Which lines of the records hold the string "Weeren"? Report only how many of them there are.

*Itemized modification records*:
================

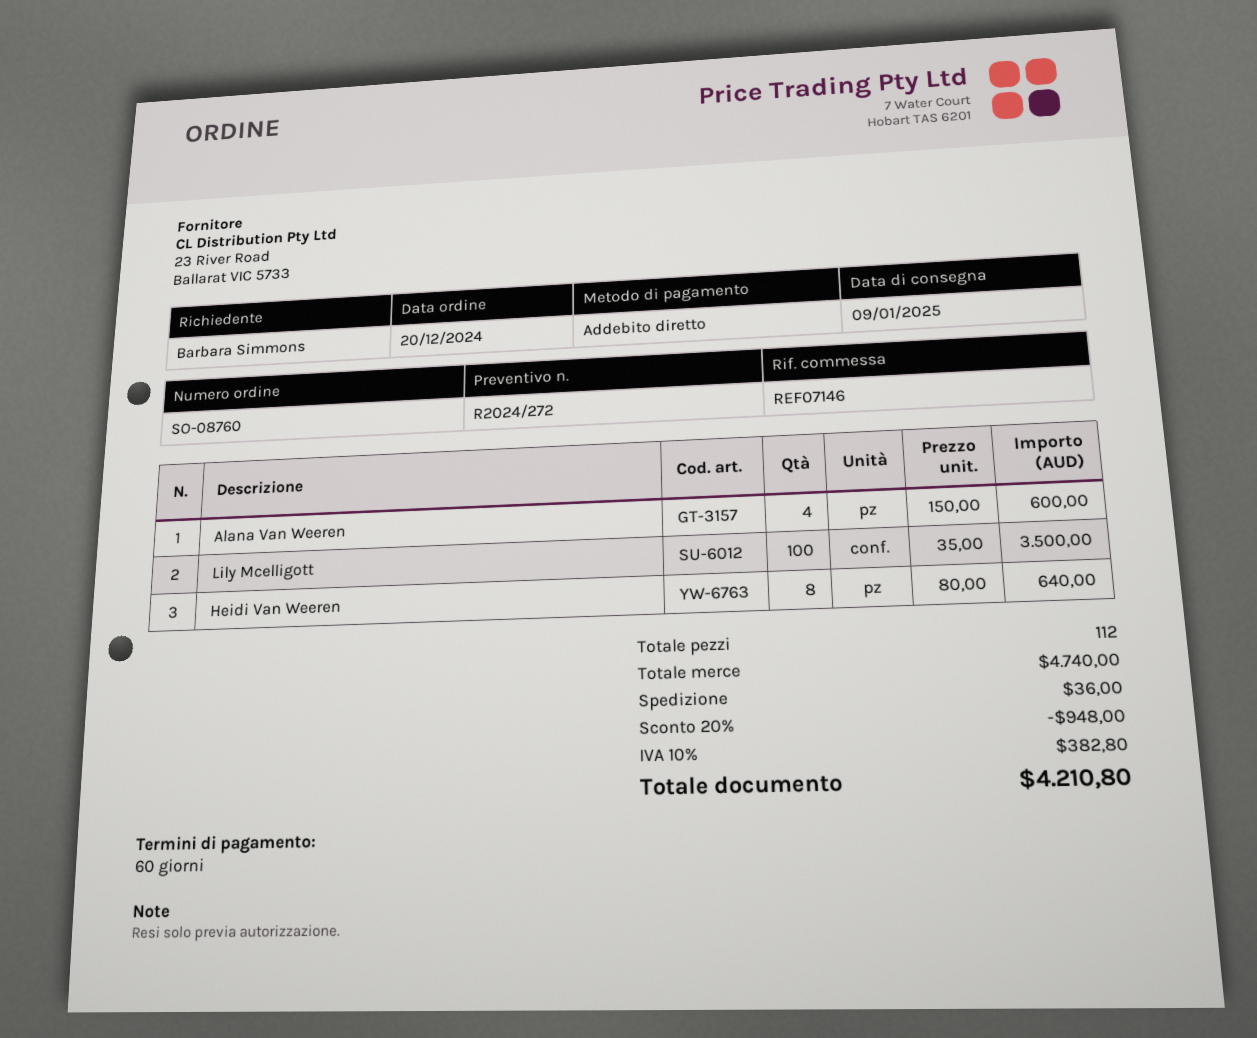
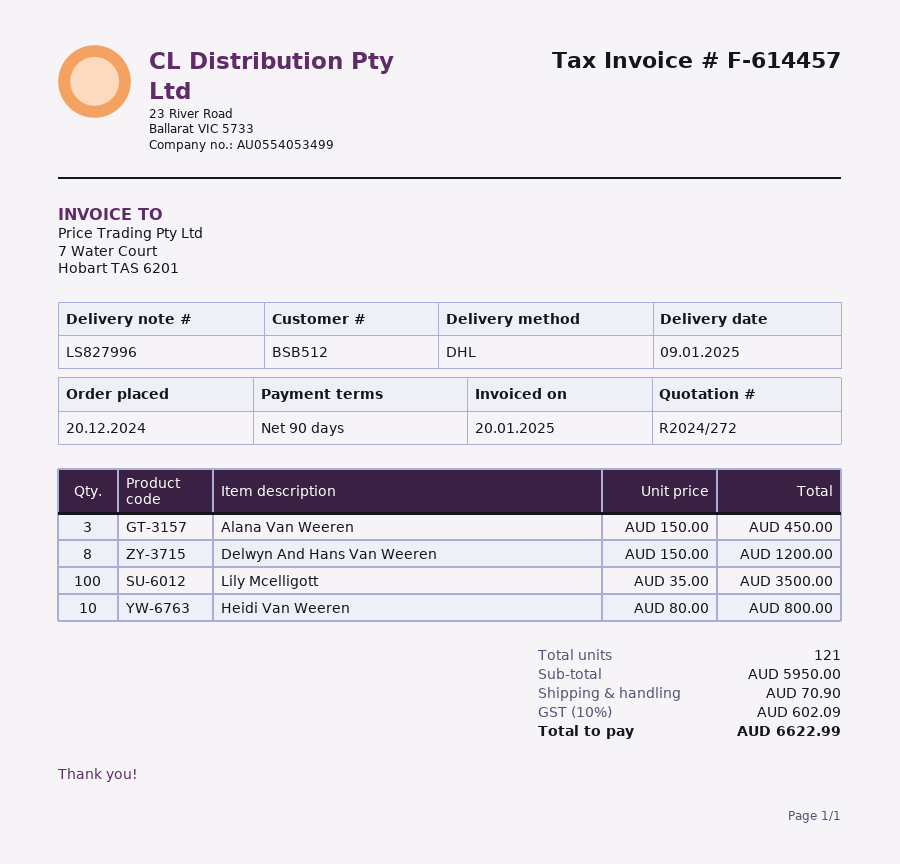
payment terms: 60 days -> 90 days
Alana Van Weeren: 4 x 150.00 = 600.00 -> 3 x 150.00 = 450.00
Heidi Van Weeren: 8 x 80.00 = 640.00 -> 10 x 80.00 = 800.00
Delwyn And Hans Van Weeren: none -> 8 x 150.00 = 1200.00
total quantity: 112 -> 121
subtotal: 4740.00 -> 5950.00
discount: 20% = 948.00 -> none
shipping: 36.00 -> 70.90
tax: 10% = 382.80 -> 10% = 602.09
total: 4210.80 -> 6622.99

================

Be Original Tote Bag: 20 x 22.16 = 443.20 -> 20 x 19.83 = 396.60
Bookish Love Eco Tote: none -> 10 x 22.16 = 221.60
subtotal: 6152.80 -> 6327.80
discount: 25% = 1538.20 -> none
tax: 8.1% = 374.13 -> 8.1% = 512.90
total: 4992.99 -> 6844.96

================

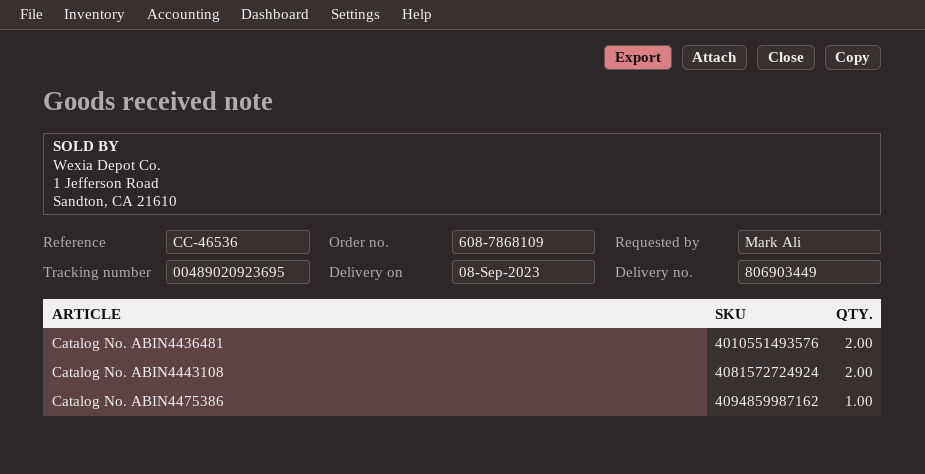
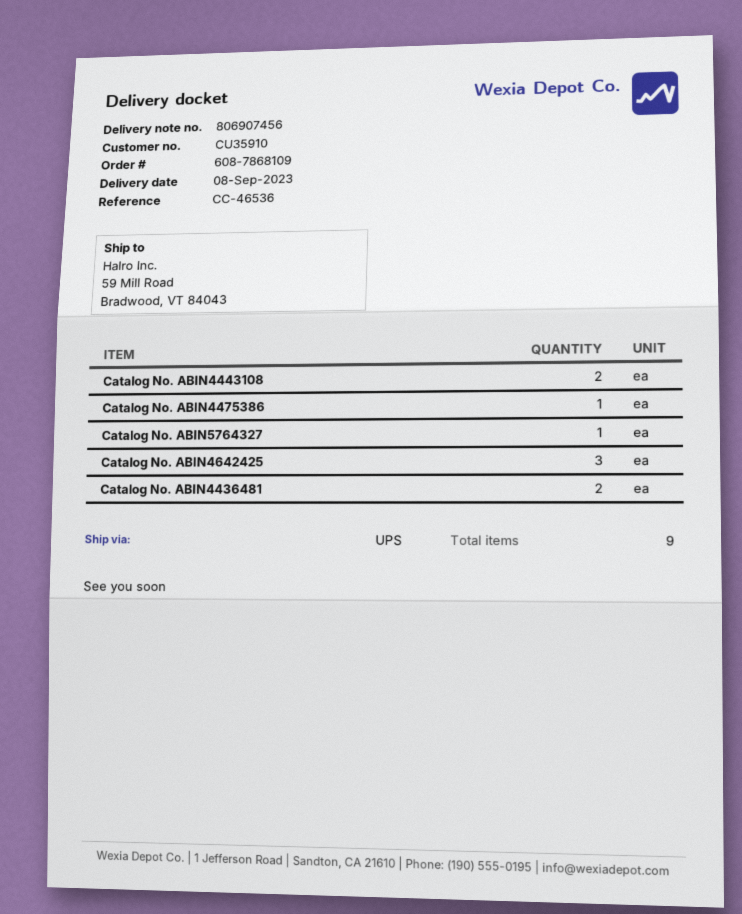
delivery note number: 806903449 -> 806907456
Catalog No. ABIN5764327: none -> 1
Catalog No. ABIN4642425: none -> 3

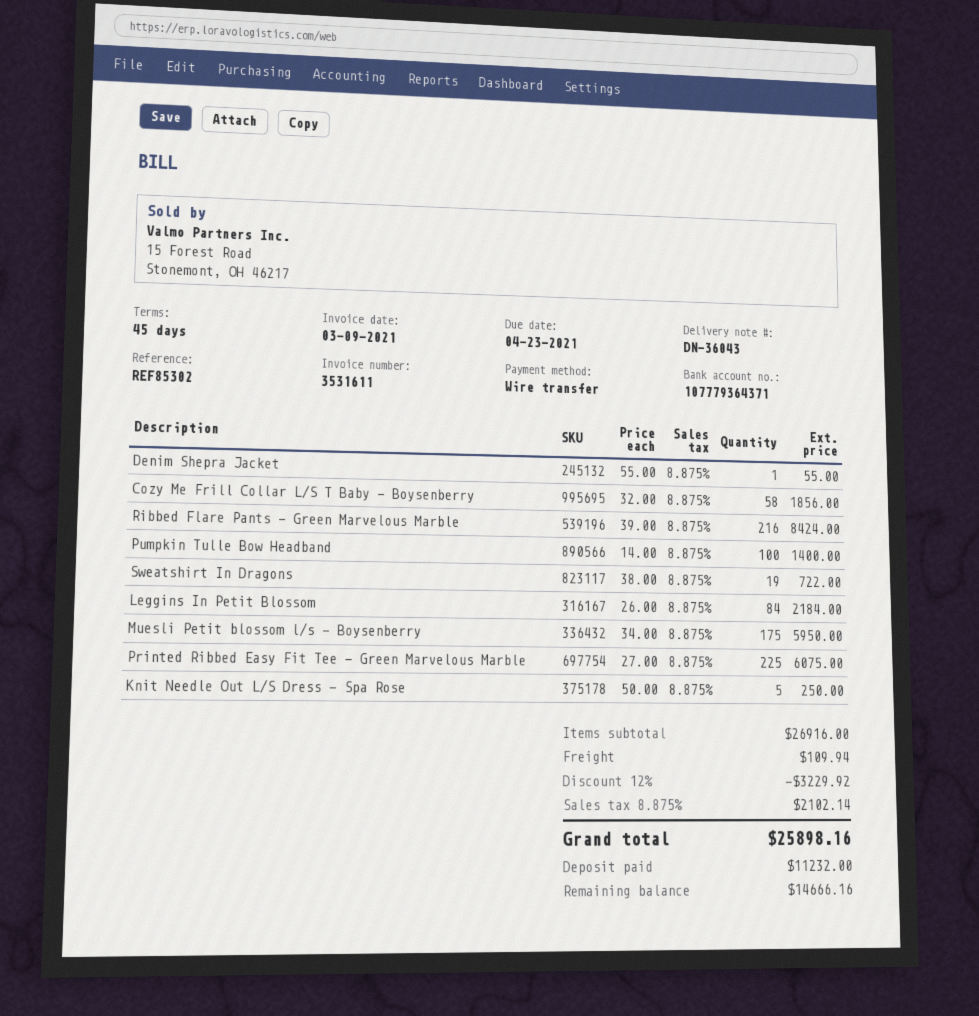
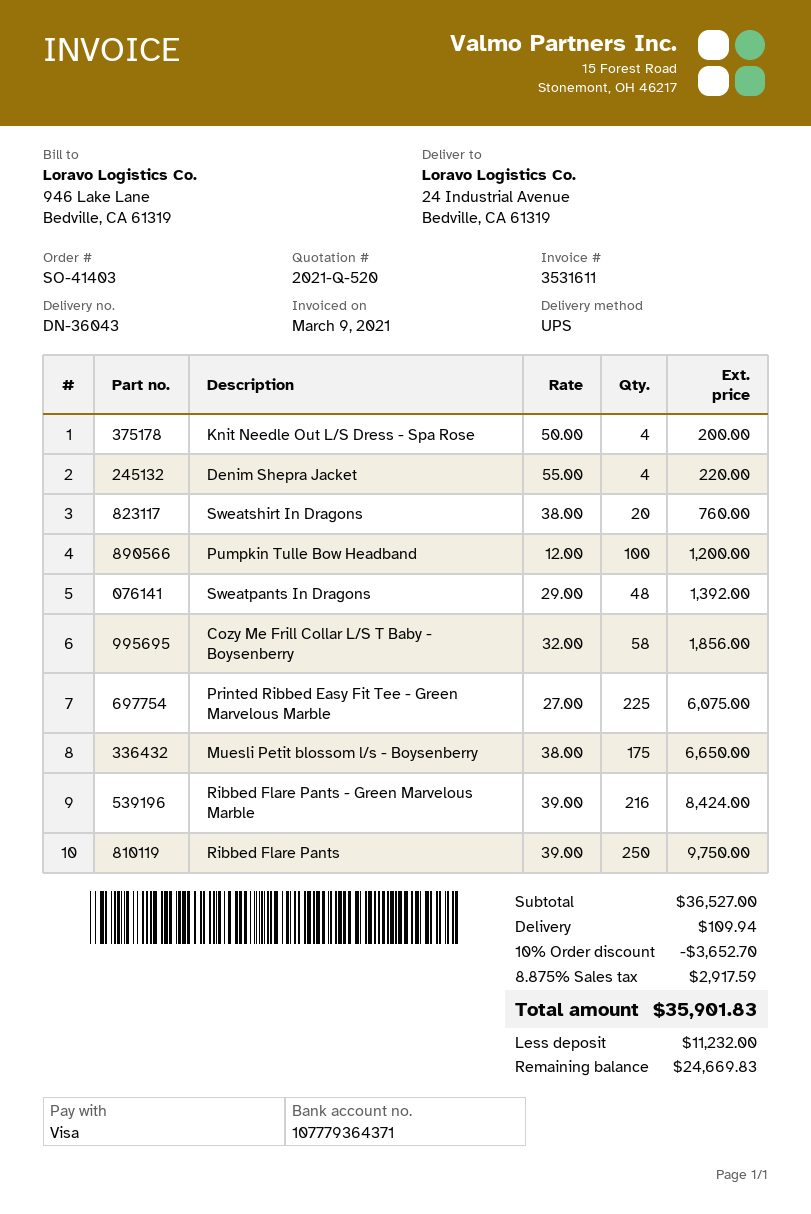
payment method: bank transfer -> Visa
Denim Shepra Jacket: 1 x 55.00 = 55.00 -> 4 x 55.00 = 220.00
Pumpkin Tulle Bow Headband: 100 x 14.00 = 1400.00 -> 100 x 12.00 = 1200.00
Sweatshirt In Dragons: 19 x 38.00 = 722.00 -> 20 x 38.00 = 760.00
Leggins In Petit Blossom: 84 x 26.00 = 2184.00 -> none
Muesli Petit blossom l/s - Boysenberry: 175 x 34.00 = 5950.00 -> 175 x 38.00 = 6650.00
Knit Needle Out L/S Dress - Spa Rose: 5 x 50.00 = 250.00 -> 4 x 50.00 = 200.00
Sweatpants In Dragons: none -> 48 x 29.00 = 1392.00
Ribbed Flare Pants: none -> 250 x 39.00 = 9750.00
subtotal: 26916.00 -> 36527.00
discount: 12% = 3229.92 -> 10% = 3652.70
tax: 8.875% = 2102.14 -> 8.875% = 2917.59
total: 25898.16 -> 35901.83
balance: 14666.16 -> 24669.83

================

*Solution for this problem*:
3